IN A different election year, Ohio Gov. John Kasich would not be the moderate in the Republican presidential race. An instinctual tax-cutter who wears his religion on his sleeve and signed a bill defunding Planned Parenthood, Mr. Kasich is more Jack Kemp than Bob Dole. Yet it is a sign of how cracked the GOP has become that Mr. Kasich is the only Republican left in the race who acknowledges many of the principles essential to this country’s democracy.
In a Tuesday speech, Mr. Kasich counseled Republicans to “say ‘no’ to those who would prey on our human weakness.” He condemned politicians who paint a distorted “picture of America in economic and moral decline” and blame “people with more money — or less money, people with different-sounding last names, or different religious beliefs, or different-colored skin or lifestyles.” He criticized those who seem to promise “that unpopular laws shall be repealed simply through the will of a strongman in the White House,” and he specifically attacked proposals from rivals Donald Trump and Sen. Ted Cruz (Tex.) to patrol and surveil Muslim neighborhoods. “We are not an ethnic group or religion or language,” Mr. Kasich concluded, but a union of “many different backgrounds and ideas and beliefs” under a political system that requires cooperation, not demonization.
On policy, Mr. Kasich proved that he is devoted to ideological conservatism — and that he can overpromise. He outlined a 100-day agenda that included the mutually exclusive promises of sizable tax cuts and a balanced budget, and he pledged to devolve power over highways, education and welfare to the states.
We disagree strongly with much of Mr. Kasich’s agenda. But Mr. Kasich does not inspire fear that he would attack crucial national institutions such as the free press, Congress, federal agencies and political parties, or that he would abuse the nation’s implicit trust that the president will execute laws with judgment and restraint.
Republicans often argue that President Obama’s executive actions have been a unique threat to the constitutional order. But a president truly untethered from a sense of responsibility could go much further. Imagine, for example, what Mr. Trump might do with the wide-ranging powers of the Justice Department if and when he felt personally aggrieved or stymied by the political system’s checks and balances. Mr. Cruz, meanwhile, proved how much he cares about judgment and restraint when he near-single-handedly shut down the government over a political dispute he could not win — and, on both principle and procedure, should not have won.

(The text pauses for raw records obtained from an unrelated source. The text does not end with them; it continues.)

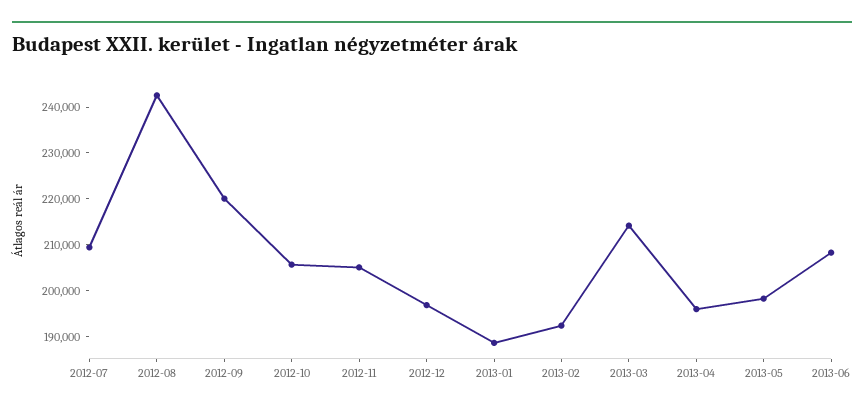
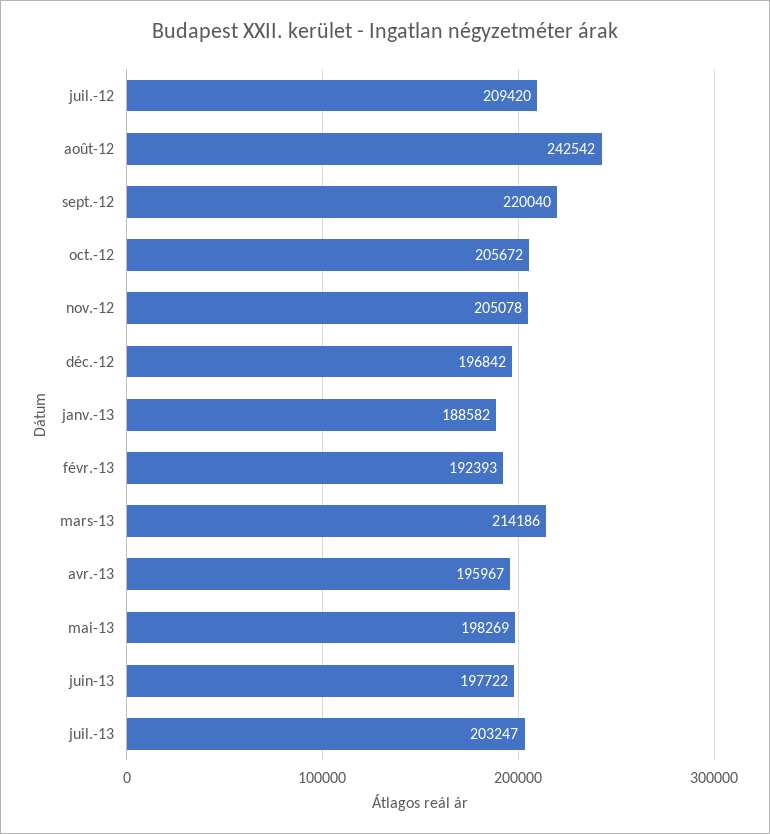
2013-06: 208000 -> 197722
juil.-13: none -> 203247

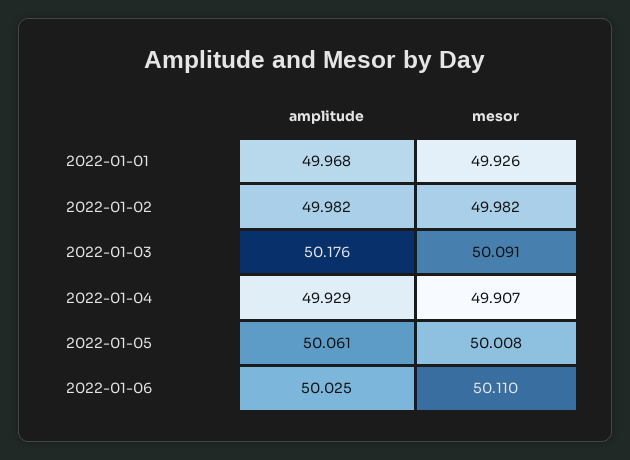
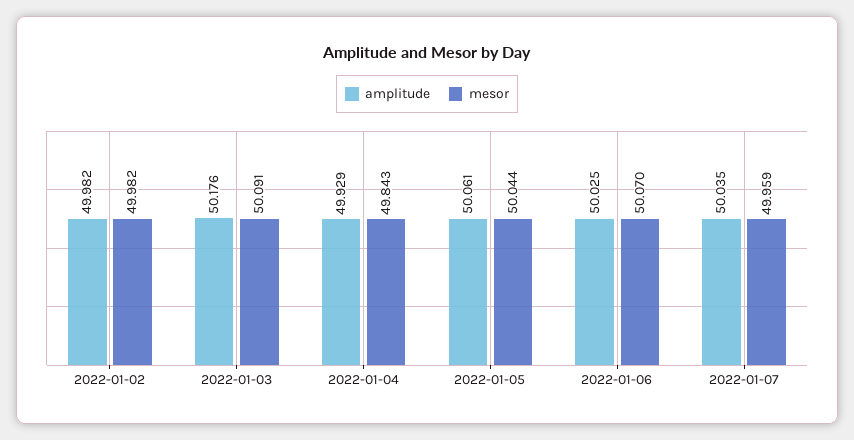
amplitude, 2022-01-01: 49.968 -> none
mesor, 2022-01-01: 49.926 -> none
mesor, 2022-01-04: 49.907 -> 49.843
mesor, 2022-01-05: 50.008 -> 50.044
mesor, 2022-01-06: 50.11 -> 50.07
amplitude, 2022-01-07: none -> 50.035
mesor, 2022-01-07: none -> 49.959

Mr. Kasich’s campaign has not taken off, and it appears unlikely that GOP delegates will swing into his camp at this summer’s Republican National Convention. He is prone to spiraling into tangents, and, like former Florida governor Jeb Bush (R), he is an imperfect exponent of reasonableness. But his message of patience, political pragmatism and inclusion is the only one that comes anywhere close to addressing the realities of American society. At some point, perhaps not in this election cycle, Republican voters will have to come to terms with it.